» **Work order**: Restate the records underneath, keeping each one exactly the same.

Top of Supplied data

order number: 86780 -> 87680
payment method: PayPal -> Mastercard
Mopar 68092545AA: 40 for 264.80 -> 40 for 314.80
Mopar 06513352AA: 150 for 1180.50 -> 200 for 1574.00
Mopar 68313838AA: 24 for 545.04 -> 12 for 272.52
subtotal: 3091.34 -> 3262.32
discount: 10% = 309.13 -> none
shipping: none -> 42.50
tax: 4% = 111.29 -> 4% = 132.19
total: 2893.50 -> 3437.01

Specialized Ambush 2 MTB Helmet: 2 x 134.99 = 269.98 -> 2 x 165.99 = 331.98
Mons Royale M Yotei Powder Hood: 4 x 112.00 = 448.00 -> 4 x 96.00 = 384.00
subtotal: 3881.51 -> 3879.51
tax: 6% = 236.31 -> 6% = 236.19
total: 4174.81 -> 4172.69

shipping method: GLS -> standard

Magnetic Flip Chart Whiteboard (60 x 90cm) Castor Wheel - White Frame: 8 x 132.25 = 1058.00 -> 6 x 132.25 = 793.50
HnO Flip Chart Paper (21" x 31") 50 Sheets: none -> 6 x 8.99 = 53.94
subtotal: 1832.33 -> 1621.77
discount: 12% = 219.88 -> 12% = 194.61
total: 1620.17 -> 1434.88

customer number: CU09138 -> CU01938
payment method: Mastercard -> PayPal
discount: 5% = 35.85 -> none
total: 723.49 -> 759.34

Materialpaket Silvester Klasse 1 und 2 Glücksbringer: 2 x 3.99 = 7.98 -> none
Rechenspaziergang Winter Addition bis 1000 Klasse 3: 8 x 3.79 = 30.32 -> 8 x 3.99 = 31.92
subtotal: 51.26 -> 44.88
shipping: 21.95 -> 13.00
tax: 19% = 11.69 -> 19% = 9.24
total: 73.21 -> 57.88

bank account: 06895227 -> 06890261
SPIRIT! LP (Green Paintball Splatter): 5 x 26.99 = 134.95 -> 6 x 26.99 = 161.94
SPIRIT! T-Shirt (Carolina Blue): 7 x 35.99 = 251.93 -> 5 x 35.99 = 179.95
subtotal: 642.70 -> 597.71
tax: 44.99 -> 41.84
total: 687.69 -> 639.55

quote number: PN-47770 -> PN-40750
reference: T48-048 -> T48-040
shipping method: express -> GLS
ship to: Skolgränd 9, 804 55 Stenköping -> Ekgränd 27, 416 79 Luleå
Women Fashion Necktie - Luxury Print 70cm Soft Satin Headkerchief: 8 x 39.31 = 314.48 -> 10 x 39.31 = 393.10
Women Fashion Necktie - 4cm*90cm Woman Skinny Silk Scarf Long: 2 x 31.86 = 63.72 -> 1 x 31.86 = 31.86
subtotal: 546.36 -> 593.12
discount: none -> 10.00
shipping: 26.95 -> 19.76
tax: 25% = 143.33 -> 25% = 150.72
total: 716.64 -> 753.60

Bottom of Supplied data

» **Reply to the task**:
order number: 86780 -> 87680
payment method: PayPal -> Mastercard
Mopar 68092545AA: 40 for 264.80 -> 40 for 314.80
Mopar 06513352AA: 150 for 1180.50 -> 200 for 1574.00
Mopar 68313838AA: 24 for 545.04 -> 12 for 272.52
subtotal: 3091.34 -> 3262.32
discount: 10% = 309.13 -> none
shipping: none -> 42.50
tax: 4% = 111.29 -> 4% = 132.19
total: 2893.50 -> 3437.01

Specialized Ambush 2 MTB Helmet: 2 x 134.99 = 269.98 -> 2 x 165.99 = 331.98
Mons Royale M Yotei Powder Hood: 4 x 112.00 = 448.00 -> 4 x 96.00 = 384.00
subtotal: 3881.51 -> 3879.51
tax: 6% = 236.31 -> 6% = 236.19
total: 4174.81 -> 4172.69

shipping method: GLS -> standard

Magnetic Flip Chart Whiteboard (60 x 90cm) Castor Wheel - White Frame: 8 x 132.25 = 1058.00 -> 6 x 132.25 = 793.50
HnO Flip Chart Paper (21" x 31") 50 Sheets: none -> 6 x 8.99 = 53.94
subtotal: 1832.33 -> 1621.77
discount: 12% = 219.88 -> 12% = 194.61
total: 1620.17 -> 1434.88

customer number: CU09138 -> CU01938
payment method: Mastercard -> PayPal
discount: 5% = 35.85 -> none
total: 723.49 -> 759.34

Materialpaket Silvester Klasse 1 und 2 Glücksbringer: 2 x 3.99 = 7.98 -> none
Rechenspaziergang Winter Addition bis 1000 Klasse 3: 8 x 3.79 = 30.32 -> 8 x 3.99 = 31.92
subtotal: 51.26 -> 44.88
shipping: 21.95 -> 13.00
tax: 19% = 11.69 -> 19% = 9.24
total: 73.21 -> 57.88

bank account: 06895227 -> 06890261
SPIRIT! LP (Green Paintball Splatter): 5 x 26.99 = 134.95 -> 6 x 26.99 = 161.94
SPIRIT! T-Shirt (Carolina Blue): 7 x 35.99 = 251.93 -> 5 x 35.99 = 179.95
subtotal: 642.70 -> 597.71
tax: 44.99 -> 41.84
total: 687.69 -> 639.55

quote number: PN-47770 -> PN-40750
reference: T48-048 -> T48-040
shipping method: express -> GLS
ship to: Skolgränd 9, 804 55 Stenköping -> Ekgränd 27, 416 79 Luleå
Women Fashion Necktie - Luxury Print 70cm Soft Satin Headkerchief: 8 x 39.31 = 314.48 -> 10 x 39.31 = 393.10
Women Fashion Necktie - 4cm*90cm Woman Skinny Silk Scarf Long: 2 x 31.86 = 63.72 -> 1 x 31.86 = 31.86
subtotal: 546.36 -> 593.12
discount: none -> 10.00
shipping: 26.95 -> 19.76
tax: 25% = 143.33 -> 25% = 150.72
total: 716.64 -> 753.60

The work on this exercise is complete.